━━━━━ Data to examine ━━━━━
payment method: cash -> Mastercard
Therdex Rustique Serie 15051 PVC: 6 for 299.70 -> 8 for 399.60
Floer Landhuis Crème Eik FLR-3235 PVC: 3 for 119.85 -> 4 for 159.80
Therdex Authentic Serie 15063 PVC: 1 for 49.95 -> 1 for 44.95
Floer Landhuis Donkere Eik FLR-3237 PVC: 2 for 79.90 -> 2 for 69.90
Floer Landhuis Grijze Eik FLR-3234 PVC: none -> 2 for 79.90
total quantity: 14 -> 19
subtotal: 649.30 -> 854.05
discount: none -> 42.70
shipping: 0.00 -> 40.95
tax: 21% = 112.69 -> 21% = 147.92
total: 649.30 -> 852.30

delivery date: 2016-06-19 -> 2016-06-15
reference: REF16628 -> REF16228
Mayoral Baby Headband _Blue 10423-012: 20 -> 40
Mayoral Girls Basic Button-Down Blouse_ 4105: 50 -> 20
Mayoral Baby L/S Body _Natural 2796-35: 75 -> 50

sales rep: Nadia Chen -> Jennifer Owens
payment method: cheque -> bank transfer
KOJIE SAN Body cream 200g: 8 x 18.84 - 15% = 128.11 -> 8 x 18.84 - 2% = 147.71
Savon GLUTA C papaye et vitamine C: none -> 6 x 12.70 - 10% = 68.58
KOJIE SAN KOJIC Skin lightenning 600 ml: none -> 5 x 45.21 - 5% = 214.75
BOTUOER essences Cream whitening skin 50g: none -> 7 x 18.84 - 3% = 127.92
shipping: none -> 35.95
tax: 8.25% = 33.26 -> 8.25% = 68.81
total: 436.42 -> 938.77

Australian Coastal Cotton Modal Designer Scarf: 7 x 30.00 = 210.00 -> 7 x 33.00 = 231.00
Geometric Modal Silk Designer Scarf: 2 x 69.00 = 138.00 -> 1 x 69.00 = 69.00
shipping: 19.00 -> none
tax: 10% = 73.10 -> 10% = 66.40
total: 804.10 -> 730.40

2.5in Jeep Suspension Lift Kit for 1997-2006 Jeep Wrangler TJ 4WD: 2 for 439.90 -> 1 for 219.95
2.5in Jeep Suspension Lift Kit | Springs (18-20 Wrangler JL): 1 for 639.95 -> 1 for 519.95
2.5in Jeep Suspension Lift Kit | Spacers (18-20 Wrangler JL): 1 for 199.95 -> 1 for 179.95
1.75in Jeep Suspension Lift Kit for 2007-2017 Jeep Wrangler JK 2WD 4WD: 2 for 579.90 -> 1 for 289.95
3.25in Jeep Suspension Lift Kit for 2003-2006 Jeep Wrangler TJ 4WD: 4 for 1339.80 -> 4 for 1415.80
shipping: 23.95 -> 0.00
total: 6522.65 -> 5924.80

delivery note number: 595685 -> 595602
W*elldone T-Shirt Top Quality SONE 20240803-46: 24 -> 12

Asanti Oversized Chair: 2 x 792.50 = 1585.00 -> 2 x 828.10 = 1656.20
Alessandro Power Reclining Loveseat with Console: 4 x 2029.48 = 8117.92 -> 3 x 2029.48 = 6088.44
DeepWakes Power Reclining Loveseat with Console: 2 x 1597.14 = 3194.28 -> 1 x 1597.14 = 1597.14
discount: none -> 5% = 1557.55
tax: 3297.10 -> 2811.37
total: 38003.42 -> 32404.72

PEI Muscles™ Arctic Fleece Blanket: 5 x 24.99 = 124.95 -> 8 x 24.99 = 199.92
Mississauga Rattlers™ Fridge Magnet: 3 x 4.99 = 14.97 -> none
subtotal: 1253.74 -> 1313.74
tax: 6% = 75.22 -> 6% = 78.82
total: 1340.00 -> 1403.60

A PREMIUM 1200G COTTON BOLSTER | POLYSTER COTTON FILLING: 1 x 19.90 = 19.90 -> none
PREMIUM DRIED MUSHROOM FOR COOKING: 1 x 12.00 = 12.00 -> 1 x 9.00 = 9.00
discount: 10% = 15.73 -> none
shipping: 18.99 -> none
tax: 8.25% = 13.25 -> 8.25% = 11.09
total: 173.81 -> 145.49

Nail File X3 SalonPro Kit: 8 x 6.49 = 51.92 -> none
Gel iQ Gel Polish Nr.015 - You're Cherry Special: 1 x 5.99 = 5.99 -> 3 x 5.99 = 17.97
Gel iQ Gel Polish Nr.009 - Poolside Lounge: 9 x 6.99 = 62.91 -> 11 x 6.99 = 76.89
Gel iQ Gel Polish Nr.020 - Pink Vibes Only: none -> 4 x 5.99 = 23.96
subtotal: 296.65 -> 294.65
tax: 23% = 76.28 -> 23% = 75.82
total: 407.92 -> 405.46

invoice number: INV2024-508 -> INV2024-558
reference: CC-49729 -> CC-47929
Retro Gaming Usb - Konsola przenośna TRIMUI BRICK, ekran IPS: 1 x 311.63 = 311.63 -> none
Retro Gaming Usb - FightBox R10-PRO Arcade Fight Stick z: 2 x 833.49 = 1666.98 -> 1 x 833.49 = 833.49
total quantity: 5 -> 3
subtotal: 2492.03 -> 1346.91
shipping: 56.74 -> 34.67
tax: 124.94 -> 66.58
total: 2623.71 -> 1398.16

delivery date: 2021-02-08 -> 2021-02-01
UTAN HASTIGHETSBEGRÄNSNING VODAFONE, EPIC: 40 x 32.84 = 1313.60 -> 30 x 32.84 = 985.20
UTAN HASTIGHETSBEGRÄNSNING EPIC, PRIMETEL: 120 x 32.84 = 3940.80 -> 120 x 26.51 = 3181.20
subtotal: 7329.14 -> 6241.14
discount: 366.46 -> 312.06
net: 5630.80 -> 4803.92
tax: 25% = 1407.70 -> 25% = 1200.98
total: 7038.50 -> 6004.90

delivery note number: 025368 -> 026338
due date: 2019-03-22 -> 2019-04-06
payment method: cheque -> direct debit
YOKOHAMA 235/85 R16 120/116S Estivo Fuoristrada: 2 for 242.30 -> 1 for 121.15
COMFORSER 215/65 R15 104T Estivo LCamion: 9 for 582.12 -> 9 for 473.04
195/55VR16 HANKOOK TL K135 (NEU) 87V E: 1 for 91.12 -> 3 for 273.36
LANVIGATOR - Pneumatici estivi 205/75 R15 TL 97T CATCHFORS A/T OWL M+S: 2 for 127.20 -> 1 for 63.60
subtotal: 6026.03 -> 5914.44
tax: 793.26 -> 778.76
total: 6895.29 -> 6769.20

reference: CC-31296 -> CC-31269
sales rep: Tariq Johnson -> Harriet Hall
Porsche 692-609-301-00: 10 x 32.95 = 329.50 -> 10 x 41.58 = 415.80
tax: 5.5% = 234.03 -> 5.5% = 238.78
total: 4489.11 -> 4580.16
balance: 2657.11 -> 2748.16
━━━━━
From the entries above, print the lines beginning at the one with "total: 38003.42 -> 32404.72" and stopping after the one with "Retro Gaming Usb - Konsola", exactly as written and with nothing else.

**Response area:**
total: 38003.42 -> 32404.72

PEI Muscles™ Arctic Fleece Blanket: 5 x 24.99 = 124.95 -> 8 x 24.99 = 199.92
Mississauga Rattlers™ Fridge Magnet: 3 x 4.99 = 14.97 -> none
subtotal: 1253.74 -> 1313.74
tax: 6% = 75.22 -> 6% = 78.82
total: 1340.00 -> 1403.60

A PREMIUM 1200G COTTON BOLSTER | POLYSTER COTTON FILLING: 1 x 19.90 = 19.90 -> none
PREMIUM DRIED MUSHROOM FOR COOKING: 1 x 12.00 = 12.00 -> 1 x 9.00 = 9.00
discount: 10% = 15.73 -> none
shipping: 18.99 -> none
tax: 8.25% = 13.25 -> 8.25% = 11.09
total: 173.81 -> 145.49

Nail File X3 SalonPro Kit: 8 x 6.49 = 51.92 -> none
Gel iQ Gel Polish Nr.015 - You're Cherry Special: 1 x 5.99 = 5.99 -> 3 x 5.99 = 17.97
Gel iQ Gel Polish Nr.009 - Poolside Lounge: 9 x 6.99 = 62.91 -> 11 x 6.99 = 76.89
Gel iQ Gel Polish Nr.020 - Pink Vibes Only: none -> 4 x 5.99 = 23.96
subtotal: 296.65 -> 294.65
tax: 23% = 76.28 -> 23% = 75.82
total: 407.92 -> 405.46

invoice number: INV2024-508 -> INV2024-558
reference: CC-49729 -> CC-47929
Retro Gaming Usb - Konsola przenośna TRIMUI BRICK, ekran IPS: 1 x 311.63 = 311.63 -> none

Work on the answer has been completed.